My question is on the answer given at Difference between Sharding And Replication on MongoDB

I need to split thedata of 75GB into 3 shards of 25GB each with replication factor of 3. Answer depicts below picture

                            Sharded Cluster             
             /                    |                    \
      Shard A                  Shard B                  Shard C
        / \                      / \                      / \
+-------+ +---------+    +-------+ +---------+    +-------+ +---------+
|Primary| |Secondary|    |Primary| |Secondary|    |Primary| |Secondary|
|  25GB |=| 25GB    |    | 25 GB |=| 25 GB   |    | 25GB  |=| 25GB    |   
+-------+ +---------+    +-------+ +---------+    +-------+ +---------+

and says we need at least 6 database servers organized in three replica-sets. Each replica-set consists of two servers who have the same 25GB of data.

My understanding is that each shard is a physical machine holding below two sets of data(primary and secondary) and host two separate mongod server/instance . One will hold primary data and second will hold secondary data which is back up of primary data on another shard

  1. Primary data :- This is 1/3 of the 75GB data distributed over some partition key

  2. Secondary :- This will hold secondary data which is back up of primary data on another shard

Application query will go only to primary data on a given shard based on partition key. It is possible that on a shard a secondary gets converted to primary if another shard primary goes down . Is my understanding correct here ?

No of instances of Mongos and Arbiter

Also i believe i need to start only 1 mongos instance(which will be separate from mongod instance) ? Similarly I need to have single mongo arbiter for all 3 shards instead of 3 on each shard ? Both mongos and aribiter can be on separate machine or share the hardware of one of the shard depending on requirement ?

Best Answer

My understanding is that each shard is a physical machine. holding below two sets of data(primary and secondary) and host two separate mongod server/instance.

No, each replica-set member is a physical machine. In the above graphic, each shard consists of two physical machines. While you can technically run multiple members of a replica-set on the same machine, there is nothing to gain from that.

. One will hold primary data and second will hold secondary data which is back up of primary data on another shard

No, the secondary will back up the data from the other member(s) of the same shard.
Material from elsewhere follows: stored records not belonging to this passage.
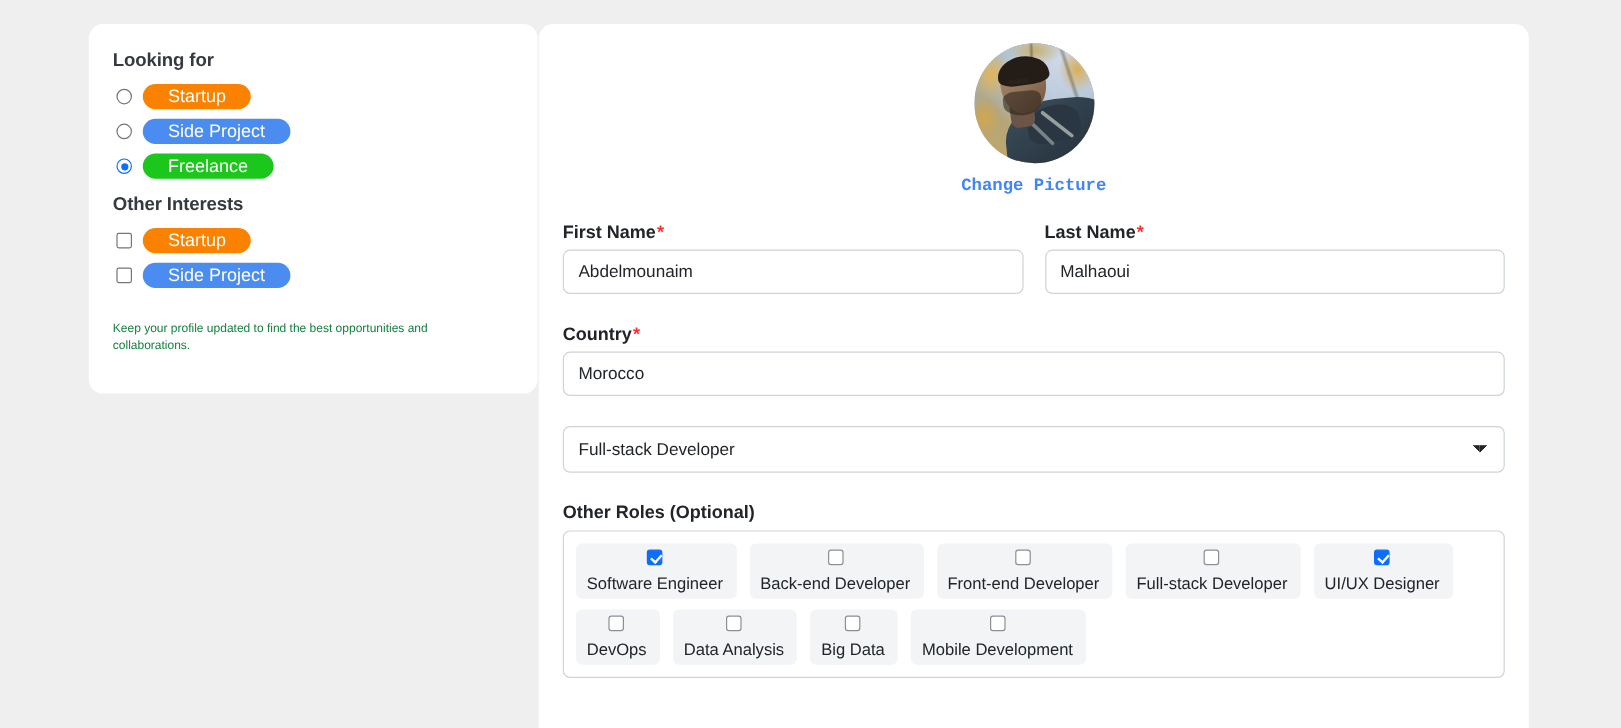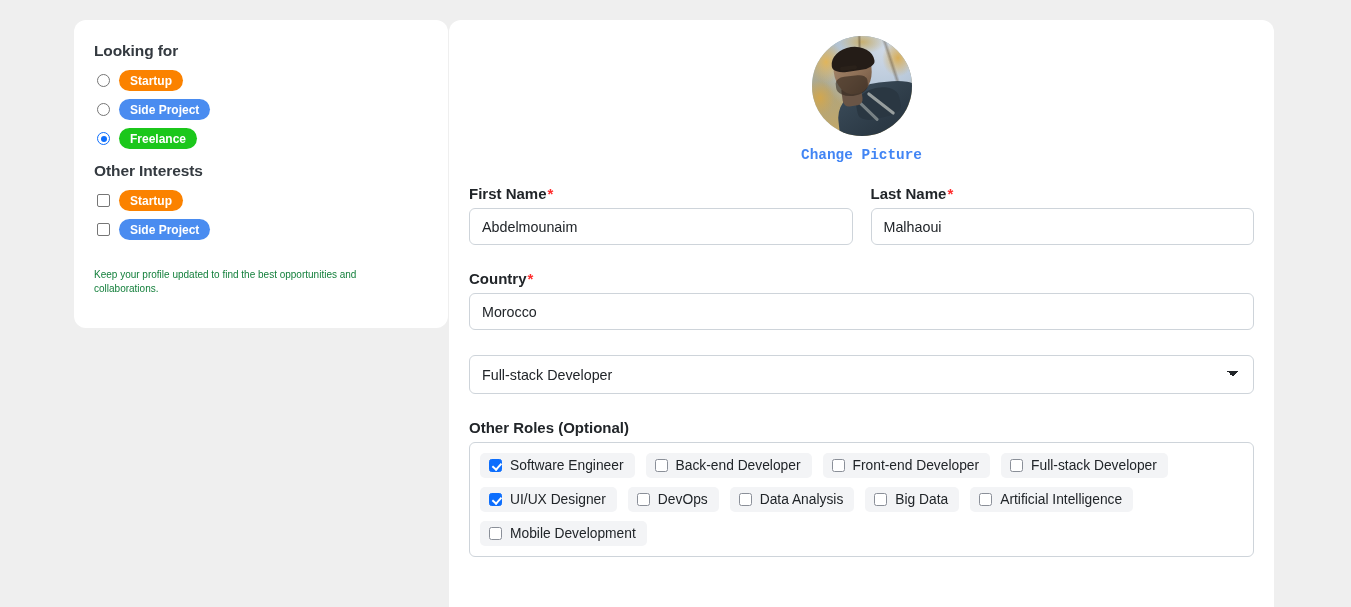--- a/index.html
+++ b/index.html
@@ -79,11 +79,11 @@
     align-items: center;
     justify-content: center;
     height: 21px;
-    padding: 0 11px;
+    padding: 0 21px;
     border-radius: 11px;
     color: #ffffff;
-    font-size: 12px;
-    font-weight: bold;
+    font-size: 15px;
+    font-weight: normal;
     line-height: 1;
     white-space: nowrap;
   }

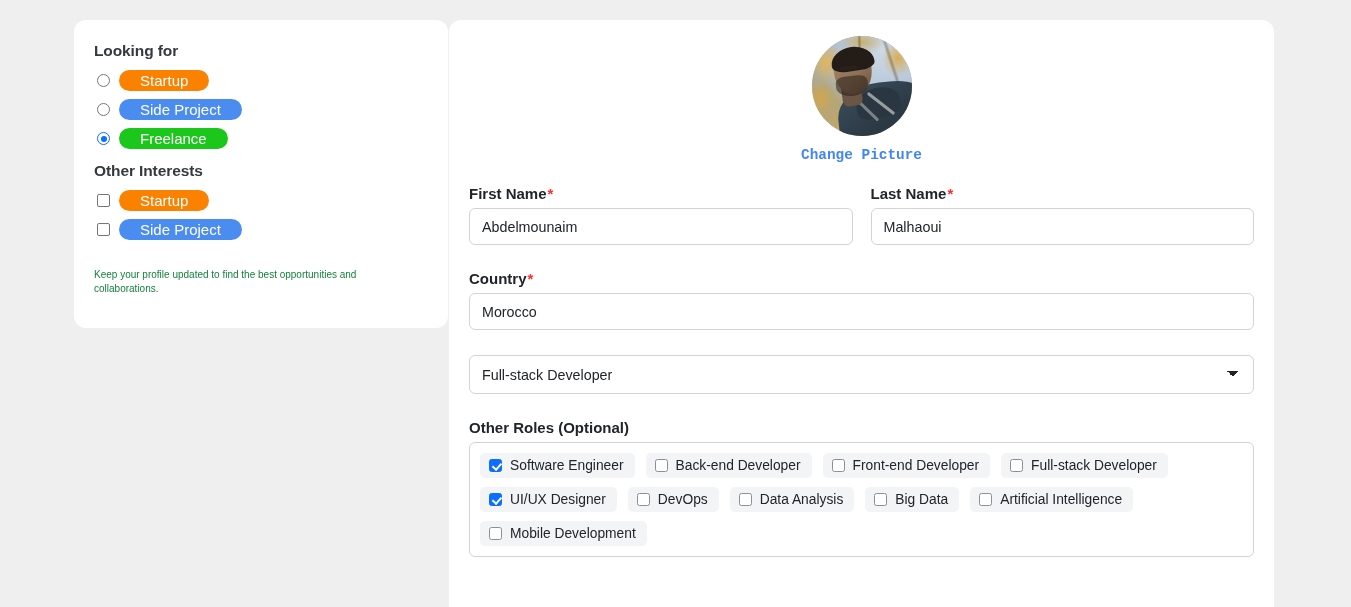--- a/index.html
+++ b/index.html
@@ -289,6 +289,7 @@
     color: #212529;
     white-space: nowrap;
     cursor: pointer;
+    flex-direction: column;
   }
   .chip input {
     -webkit-appearance: none; appearance: none;

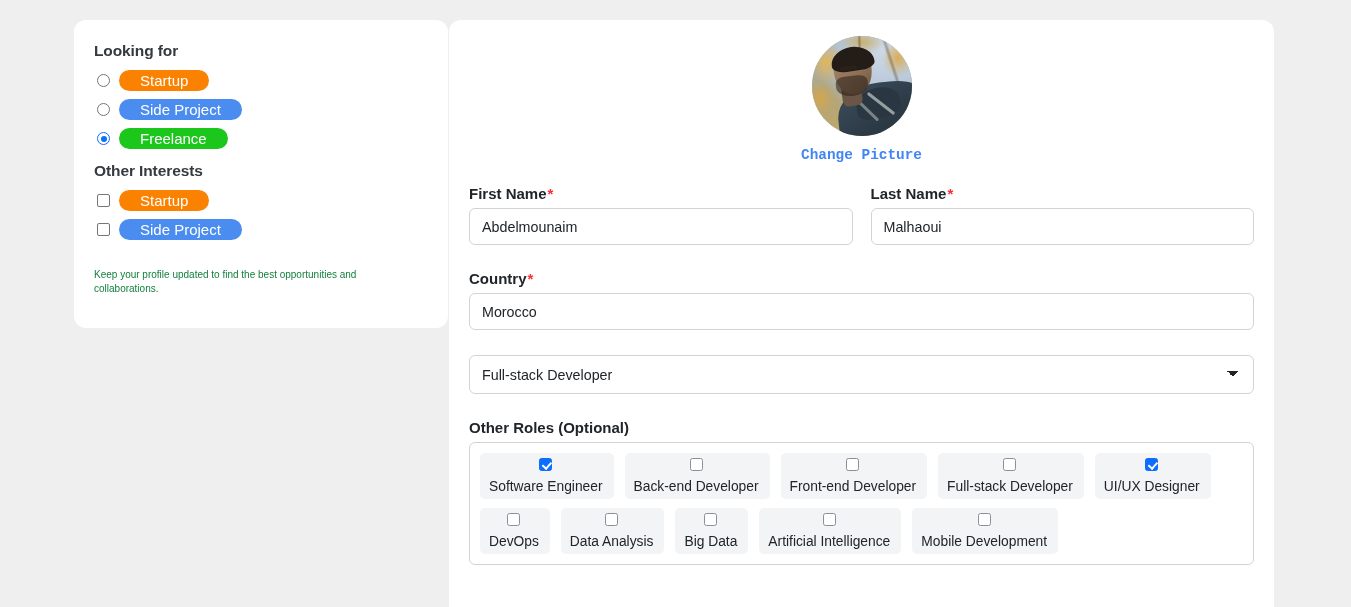--- a/index.html
+++ b/index.html
@@ -440,10 +440,6 @@
           <input type="checkbox" style="">
           <span>Big Data</span>
         </label>
-        <label class="chip">
-          <input type="checkbox" style="">
-          <span>Artificial Intelligence</span>
-        </label>
 
         <label class="chip">
           <input type="checkbox" style="">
But if you want to build the server-level equivalent of a mirroring RAID, you could of course put two members of different shards on the same physical machine.

i believe i need to start only 1 mongos instance

You only need one, but to avoid a single point of failure, you might want to have more than one.

Similarly I need to have single mongo arbiter for all 3 shards instead of 3 on each shard?

An arbiter can only be member of a single replica-set. So you need 3 arbiters. However, the arbiters are very lightweight. They don't hold any data and don't do anything unless there is a primary election. So you do not need a dedicated server for the arbiter processes.